Question #3: Are You Following the Clear Teaching of Scripture?

Pursuing our God-authored purpose and life goals apart from his clear instruction is a bit like trying to write a book without first learning how to spell. As we craft our New Year’s resolutions, let’s be sure we’re not neglecting the clear teaching of Scripture.

Husbands – do you love your wives as Christ loves the Church: with patience, with grace, and to the point of painful sacrifice (Ephesians 5:22-33)? Children – are you obeying your parents as pleases the Lord (Ephesians 6:1-3)? Christ-followers – are you sacrificing time, energy, and opportunities to be present at the gatherings of a Bible-believing local church (Hebrews 10:25)? These are but a few of the questions we could ask ourselves to determine whether or not we are living in accordance with the teaching of the Holy Scriptures.

Question #4: Is Your Trust Placed in Christ? Or is it Placed in Your Resolutions?

I often find myself believing, “If I could just have ______, then I’ll be satisfied.” If you can relate to me in this way, then you already know that New Year’s resolutions are a dangerous, two-edged sword. If we fail to keep our resolutions, then we’ll likely experience feelings of self-loathing. Even if we accomplish our goals, we may discover that the things which had promised us joy and life were unable to deliver in the ways we had hoped.

Especially at this time of year, we all need to be reminded of the good news of the gospel of Jesus Christ. Quoting the words of Jesus to his disciples, John 16:27 offers us this powerful and encouraging truth: “[The] Father himself loves you, because you have loved me and have believed that I came from God.”

Dear believer: if you accomplish every goal which you set forth in your New Year’s resolutions, God could not possibly love you more than he does already.
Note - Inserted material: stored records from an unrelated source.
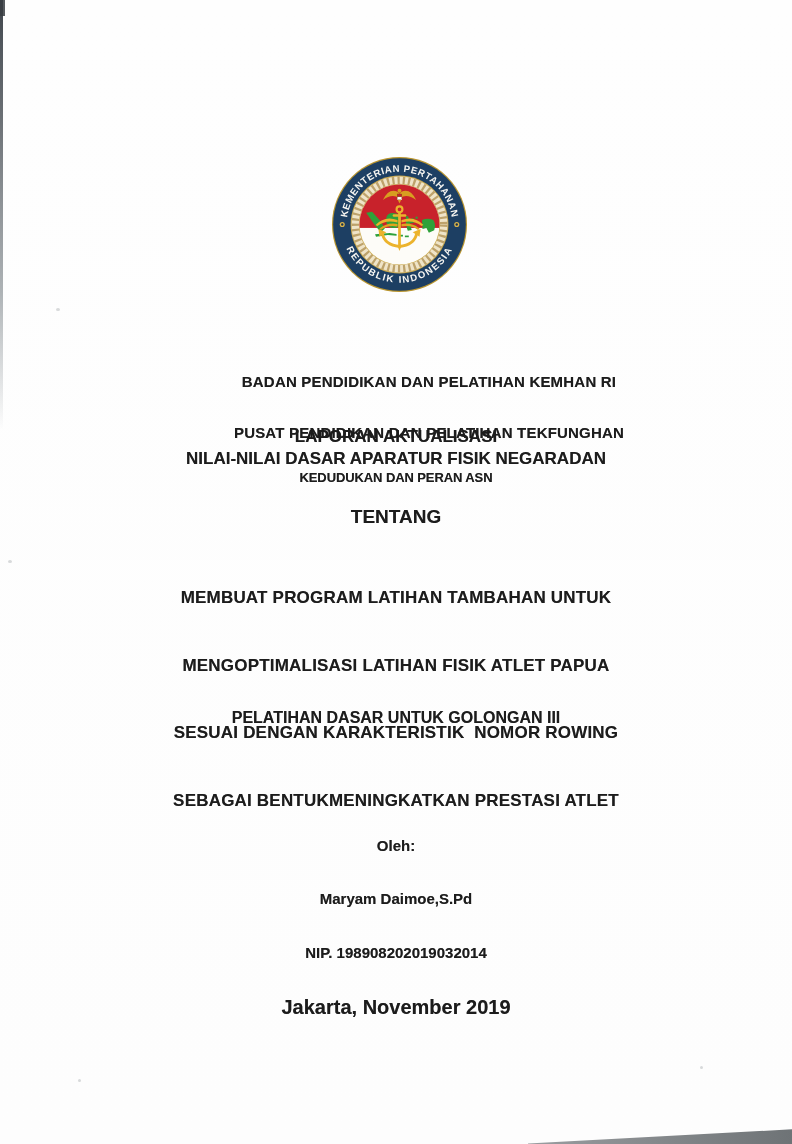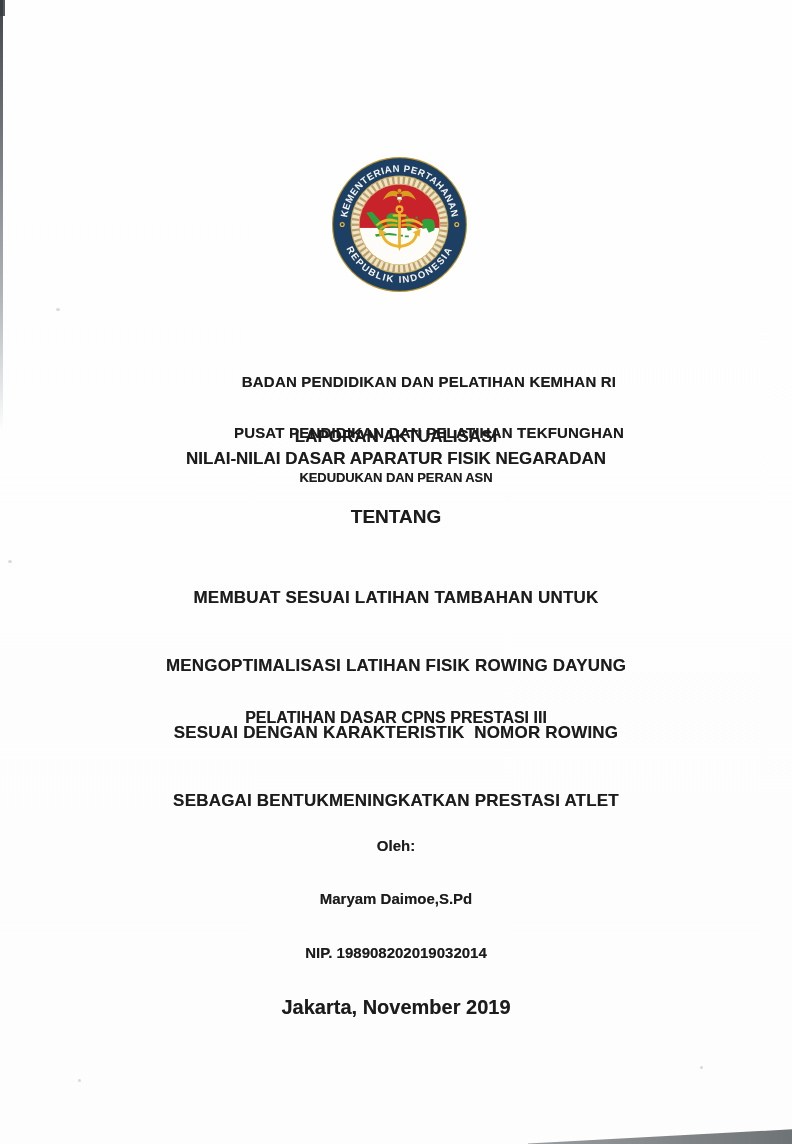--- a/index.html
+++ b/index.html
@@ -159,7 +159,7 @@
   <div class="t about">TENTANG</div>
 
   <div class="t title">
-    <div>MEMBUAT SESUAI LATIHAN TAMBAHAN UNTUK</div>
+    <div>MEMBUAT PROGRAM LATIHAN TAMBAHAN UNTUK</div>
     <div>MENGOPTIMALISASI LATIHAN FISIK ROWING DAYUNG</div>
     <div>SESUAI DENGAN KARAKTERISTIK  NOMOR ROWING</div>
     <div>SEBAGAI BENTUKMENINGKATKAN PRESTASI ATLET</div>

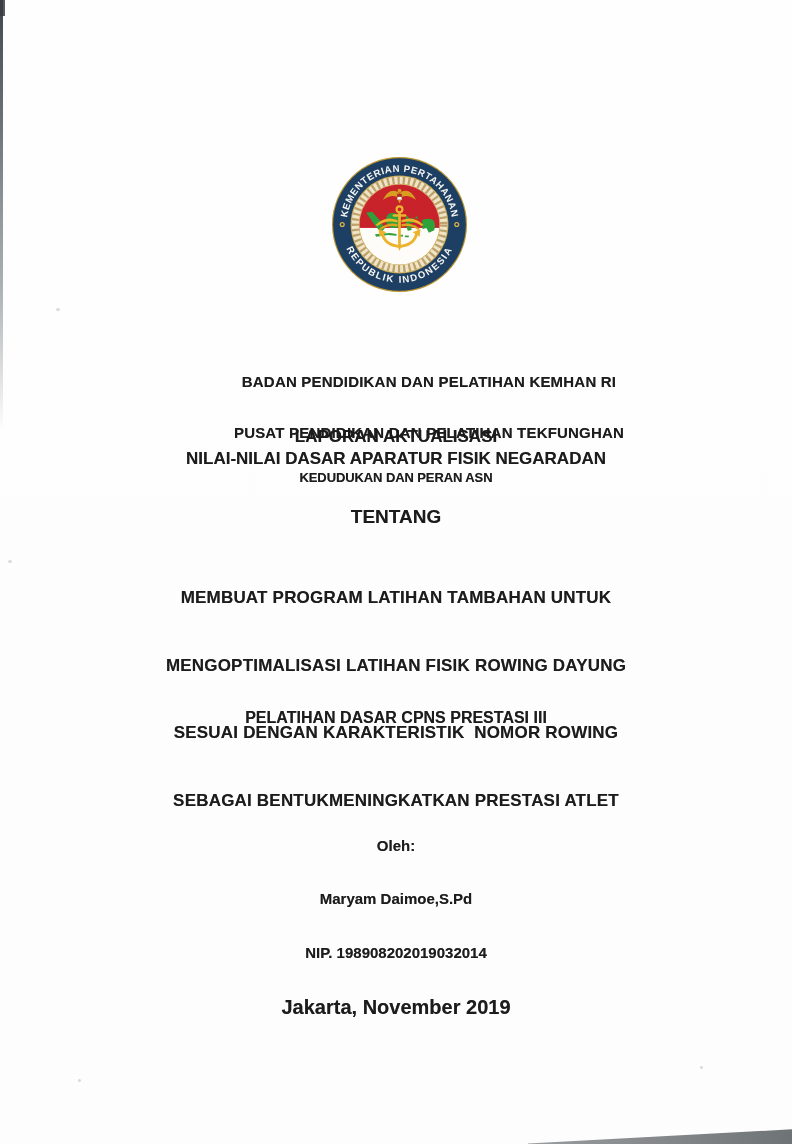--- a/index.html
+++ b/index.html
@@ -160,7 +160,7 @@
 
   <div class="t title">
     <div>MEMBUAT PROGRAM LATIHAN TAMBAHAN UNTUK</div>
-    <div>MENGOPTIMALISASI LATIHAN FISIK ROWING DAYUNG</div>
+    <div>MENGOPTIMALISASI LATIHAN FISIK ATLET PAPUA</div>
     <div>SESUAI DENGAN KARAKTERISTIK  NOMOR ROWING</div>
     <div>SEBAGAI BENTUKMENINGKATKAN PRESTASI ATLET</div>
   </div>

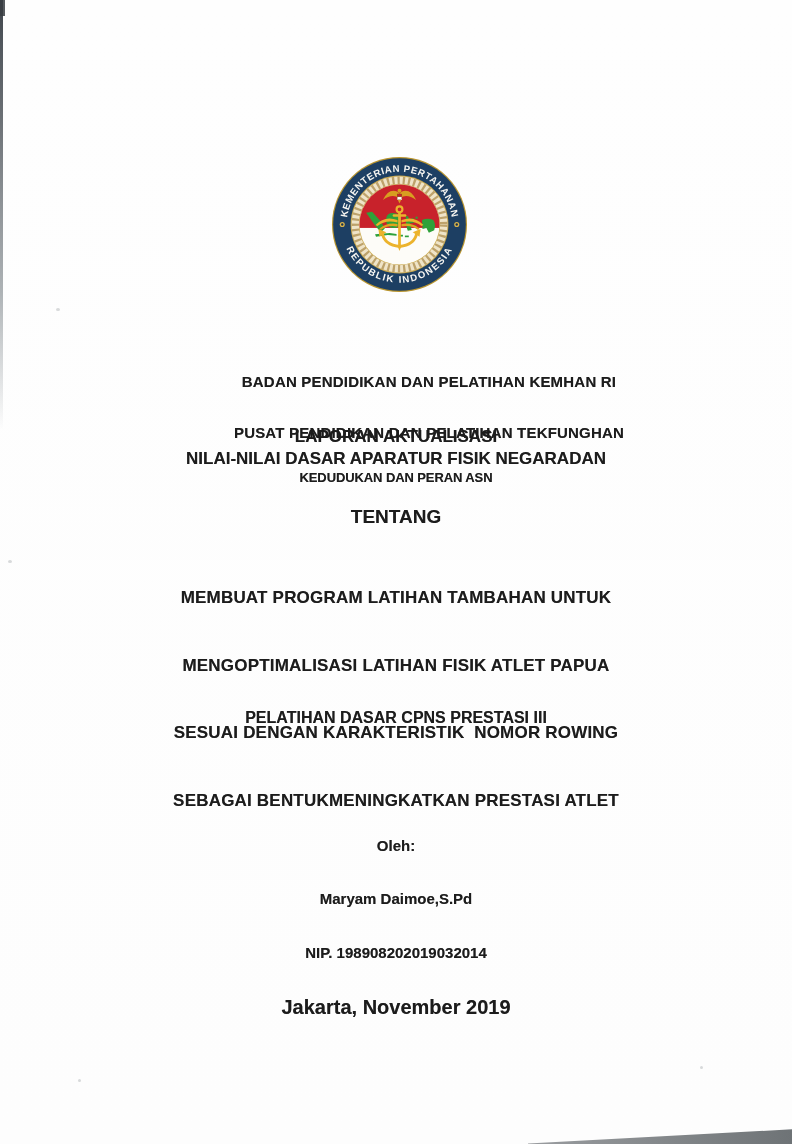--- a/index.html
+++ b/index.html
@@ -165,7 +165,7 @@
     <div>SEBAGAI BENTUKMENINGKATKAN PRESTASI ATLET</div>
   </div>
 
-  <div class="t program">PELATIHAN DASAR CPNS PRESTASI III</div>
+  <div class="t program">PELATIHAN DASAR UNTUK GOLONGAN III</div>
 
   <div class="t by">Oleh:</div>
And if you fail to make any meaningful change in 2019, God could not possibly love you any less. Your ultimate joy in life and your standing before the Father are not based on your ability to keep your resolutions. Your hope is instead rooted in your dependence upon Jesus Christ who perfectly kept the will of the Father on your behalf.

Remember this truth as you make plans for 2019. Resolve to experience the freedom in Christ which the gospel alone can provide.